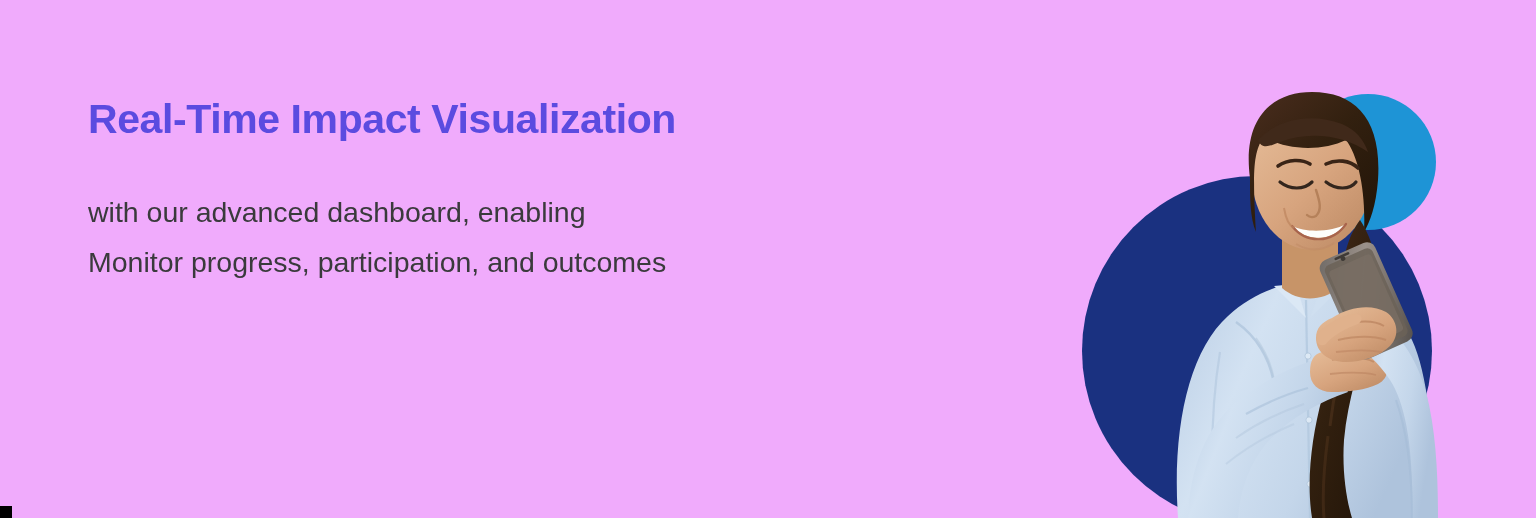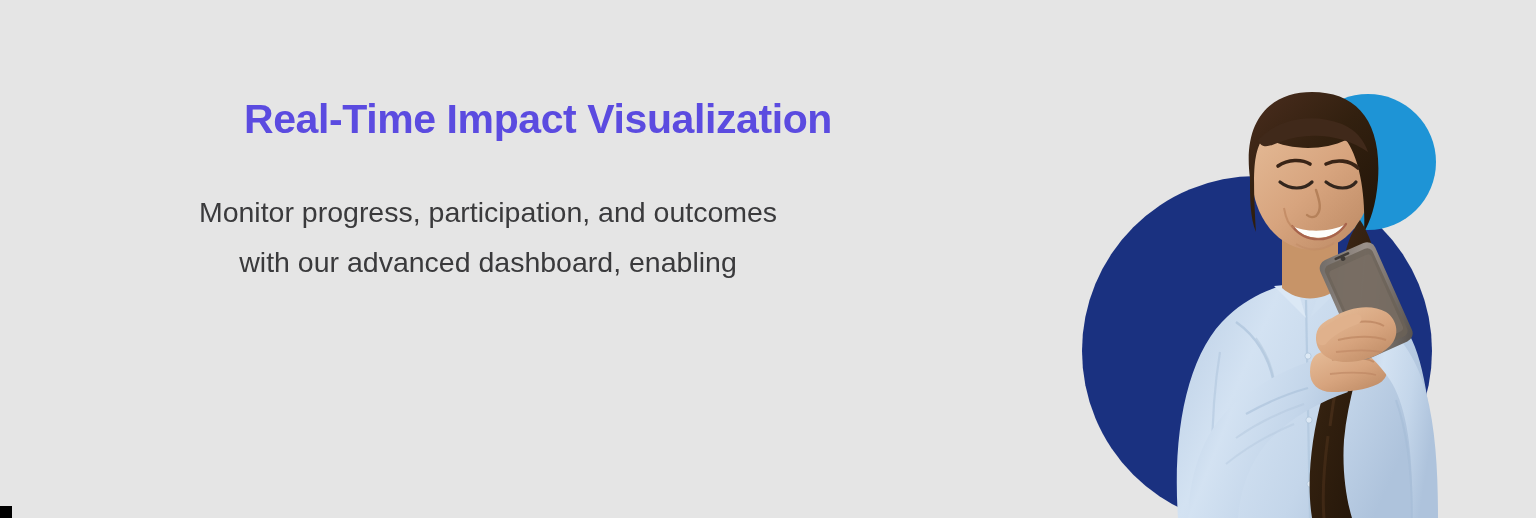--- a/index.html
+++ b/index.html
@@ -10,23 +10,22 @@
     width: 1536px;
     height: 518px;
     overflow: hidden;
     font-family: "Liberation Sans", sans-serif;
   }
 
   .banner {
     position: relative;
     width: 1536px;
     height: 518px;
-    background: #e5e5e5;
+    background: #f0abfc;
     overflow: hidden;
-    text-align: center;
   }
 
   
   .text-col {
     position: absolute;
     left: 88px;
     top: 96px;
     width: 900px;
   }
 
@@ -105,22 +104,22 @@
 </style>
 </head>
 <body>
 
 <div class="banner">
 
   <div class="text-col">
     <h1 class="headline">Real-Time Impact Visualization</h1>
 
     <p class="body-copy">
+      <span class="ln">with our advanced dashboard, enabling</span>
       <span class="ln">Monitor progress, participation, and outcomes</span>
-      <span class="ln">with our advanced dashboard, enabling</span>
     </p>
   </div>
 
   <div class="hero">
 
     <div class="circle-navy"></div>
     <div class="circle-cyan"></div>
 
     <div class="photo">
       <svg width="400" height="518" viewBox="0 0 400 518" xmlns="http://www.w3.org/2000/svg">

══════════════════════════════

**TASK TO COMPLETE:**
The entries must be written out again unchanged. Images are to be left out.

**ANSWER:**
--- a/index.html
+++ b/index.html
@@ -10,23 +10,22 @@
     width: 1536px;
     height: 518px;
     overflow: hidden;
     font-family: "Liberation Sans", sans-serif;
   }
 
   .banner {
     position: relative;
     width: 1536px;
     height: 518px;
-    background: #e5e5e5;
+    background: #f0abfc;
     overflow: hidden;
-    text-align: center;
   }
 
   
   .text-col {
     position: absolute;
     left: 88px;
     top: 96px;
     width: 900px;
   }
 
@@ -105,22 +104,22 @@
 </style>
 </head>
 <body>
 
 <div class="banner">
 
   <div class="text-col">
     <h1 class="headline">Real-Time Impact Visualization</h1>
 
     <p class="body-copy">
+      <span class="ln">with our advanced dashboard, enabling</span>
       <span class="ln">Monitor progress, participation, and outcomes</span>
-      <span class="ln">with our advanced dashboard, enabling</span>
     </p>
   </div>
 
   <div class="hero">
 
     <div class="circle-navy"></div>
     <div class="circle-cyan"></div>
 
     <div class="photo">
       <svg width="400" height="518" viewBox="0 0 400 518" xmlns="http://www.w3.org/2000/svg">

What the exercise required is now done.